IS for creatine/creatinine in blood serum or in urine

[Kazimierz]

Dear chromatographers,

I would like begin determinate creatinine and creatine in newborns
using HPLC and Primesep 200 column.

There are 2 question appeared:

1) creatine/creatinine ratio is pH dependent and what sample preparation
would be prefer - precipitation with acetonitrile or methanol or ultrafiltration.

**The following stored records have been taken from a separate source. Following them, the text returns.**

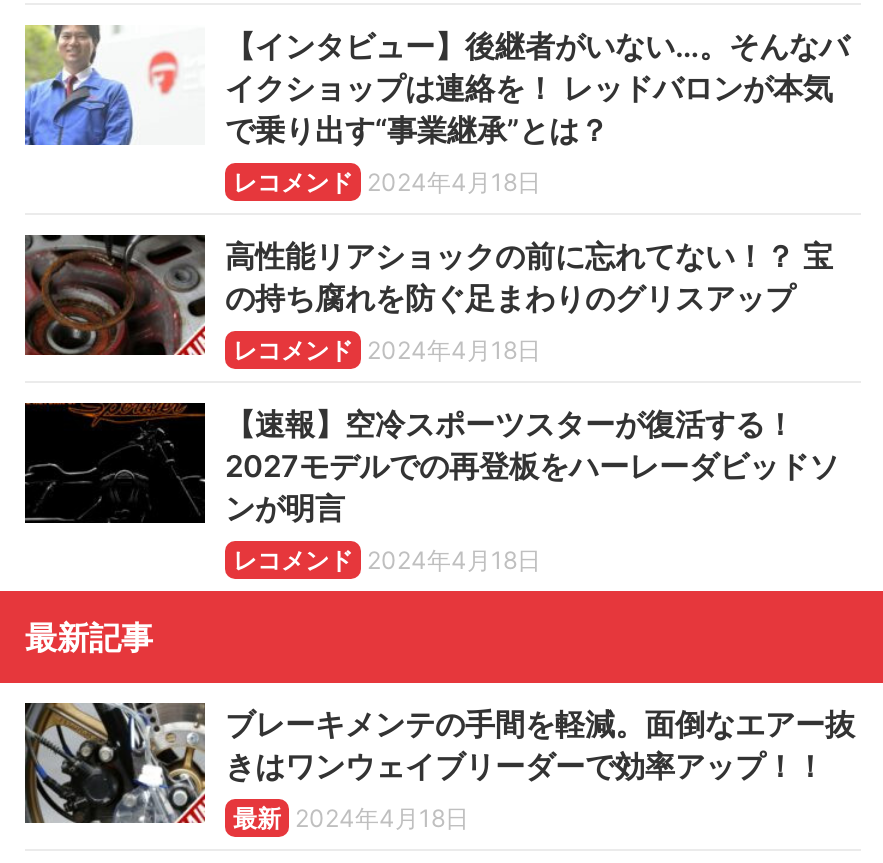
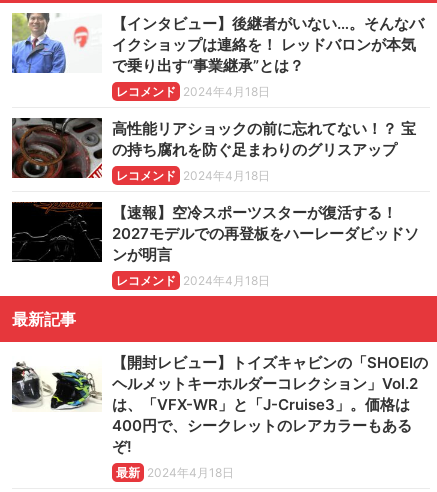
- [image]
- ブレーキメンテの手間を軽減。面倒なエアー抜
- きはワンウェイブリーダーで効率アップ！！
+ [image]
+ 【開封レビュー】トイズキャビンの「SHOEIの
+ ヘルメットキーホルダーコレクション」Vol.2
+ は、「VFX-WR」と「J-Cruise3」。価格は
+ 400円で、シークレットのレアカラーもある
+ ぞ!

2) what is source of potential internal standard 4-(2-Aminoethyl)benzene sulfonamide.

sincerely

Kazimierz H. Kozlowski

[Uwe Neue]

What is your matrix? Urine, blood or ground-up newborns?

[SIELC_Tech]

Dear Kazimierz,

I think that the biggest challenge you have is proteins in your samples. You need to do a minimum sample prep to remove proteins. Proteins will irreversible bind to Primesep 200 column reducing the life of your column. You need to use a guard column. My advice is to use a weaker guard in combination with Primesep 200 column. Primesep C guard or even Primesep B2 guard might help you to trap proteins and then flash them during the run into waste. Please see the our newsletter "Rapid HPLC Analysis of Complex Mixtures" It shows a general guard approach for analysis and removal of compounds which retain very long on the column (in your case proteins from blood, urine, etc.). Guard is connected to the switching valve o agilent 1100 system and is being wash while your compound is analyzed:

http://www.sielc.com/Literature_Newsletters.html


Also check our methods for creatine and creatinine:

http://www.sielc.com/compound_112.html


Let me know if you need any help with method development.

Kind regards,

Vlad

[Kazimierz]

Dear Professor Neue,

I need determinate creatine/creanitine in blood-serum as well as in urine for:

a) determination of cretinine clearance when creatine production is very low (for example in newborns, in undernutrition, in inborn errors etc) or in the cases of analytical interferences with routine method (hepathobiliary disorders, hepatitis). Population Age-reference norms for CLcr in infants depending on covariates (age, BSA, creatine levels, immaturity etc) for population pharmacokinetics of ganciclovir, aminoglycosyde antibiotics or cisplatin and other drugs eliminated by kidneys.

b) as services for GC-MS Laboratory working on detection of congenital enzymatic inborn errors in Creatine metabolism.

Dear Dr Sielc,

I do not like to manipulate with samples, or disturbing cretine/creatinine oryginal equillibrium state with acids or buffers - preanalytical errors.

I will try to compare 2 methods of sample prepation: deproteination with acetonitrile/methanol or separation of proteins by ultrafiltration with hydrophilic YMT-1 ultrafiltration membrane (Amicon). HPLC on Varian Prostar with 3th-gradient, autosampler 400 and UV-VIS detector. Kolumns Primasep-200, 3x150 or 250mm + precolumn (problems with mounting with steel fittings because columns are smooted only). TFA not available, but HFB acid available, also TCA acid.

Question for checking: Is creatinine potentialy metabolize to creatine on the column in the mobile phase of acidic pH?

Sincerely

Kazimierz H. Kozlowski

[SIELC_Tech]

Kazimriez,

You can use formic acid and reproduce our method for these compounds on Primesep 200 column. With formic acid you will have mild enough conditions to avoid ring formation. Expect retention on 150 mm around 8-15 minutes for both compounds. Don't use 250 mm column as creatine and creatinine will stay much longer on the column. You will have shorter retention time if you use stronger buffer. Our method was developed on 50 mm column with no ion-pairing reagent. You can also use ammonium acetate or formate at pH-3 (5-20 mmol) (see the link in my previous message)


Regarding the frits: the column is designed for finger tightening, be careful with the metal frits you can easily over tight it and destroy PEEK insert inside the column.

Regards,

Vlad

[Uwe Neue]

Interesting...

Ultrafitration might be your best choice to preserve the equilibrium. With respect to acetonitrile precipitation, you can get some reasonable results with a roughly 4:1 volume of acetonitrile to sample. But you will need a precolumn, no question.

I would also check in a blank experiment, if the addition of acetonitrile changes the equilibrium.

[HW Mueller]

One routine colorimetric estimation of creatine is done via the conversion to creatinine with hot acid. I never heard of an equilibrium between creatinine and creatin at room temp. (no enzymes).